## Your instructions
After locating the line that contains "Plaquettes de frein", restate it and each later line word for word through the end of the records.

## Material provided
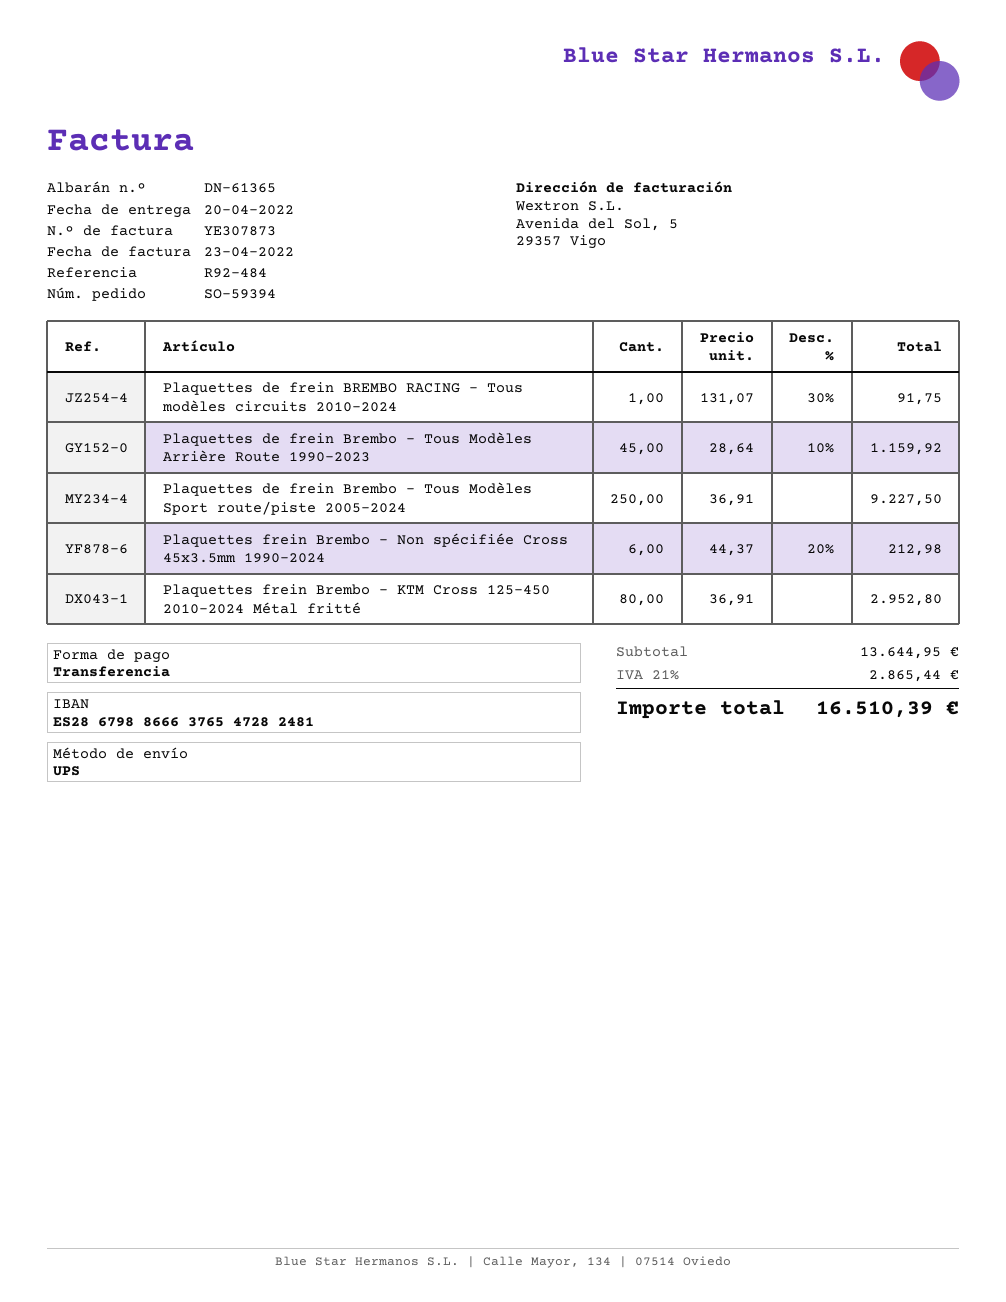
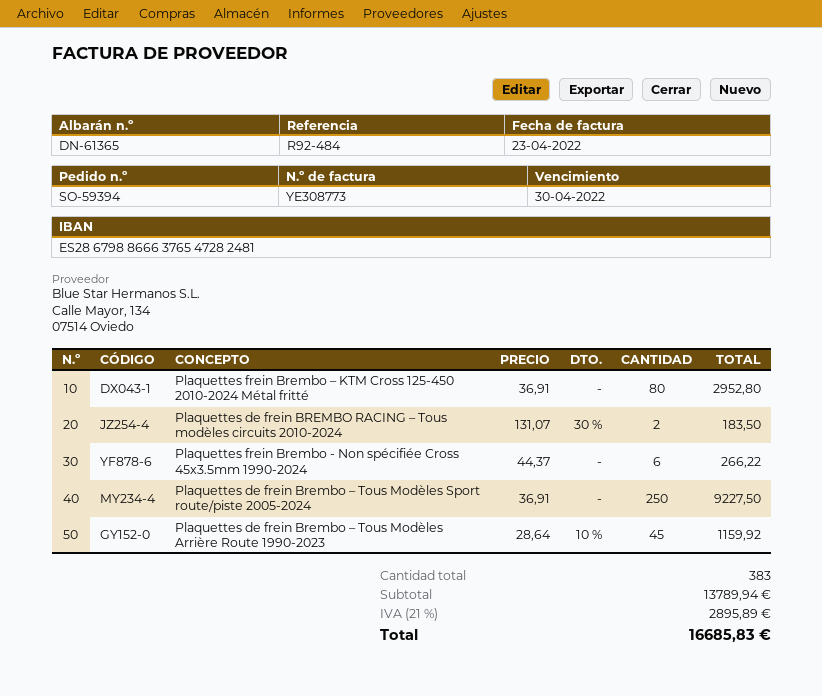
invoice number: YE307873 -> YE308773
Plaquettes de frein BREMBO RACING – Tous modèles circuits 2010-2024: 1 x 131.07 - 30% = 91.75 -> 2 x 131.07 - 30% = 183.50
Plaquettes frein Brembo - Non spécifiée Cross 45x3.5mm 1990-2024: 6 x 44.37 - 20% = 212.98 -> 6 x 44.37 = 266.22
subtotal: 13644.95 -> 13789.94
tax: 21% = 2865.44 -> 21% = 2895.89
total: 16510.39 -> 16685.83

## Reply
Plaquettes de frein BREMBO RACING – Tous modèles circuits 2010-2024: 1 x 131.07 - 30% = 91.75 -> 2 x 131.07 - 30% = 183.50
Plaquettes frein Brembo - Non spécifiée Cross 45x3.5mm 1990-2024: 6 x 44.37 - 20% = 212.98 -> 6 x 44.37 = 266.22
subtotal: 13644.95 -> 13789.94
tax: 21% = 2865.44 -> 21% = 2895.89
total: 16510.39 -> 16685.83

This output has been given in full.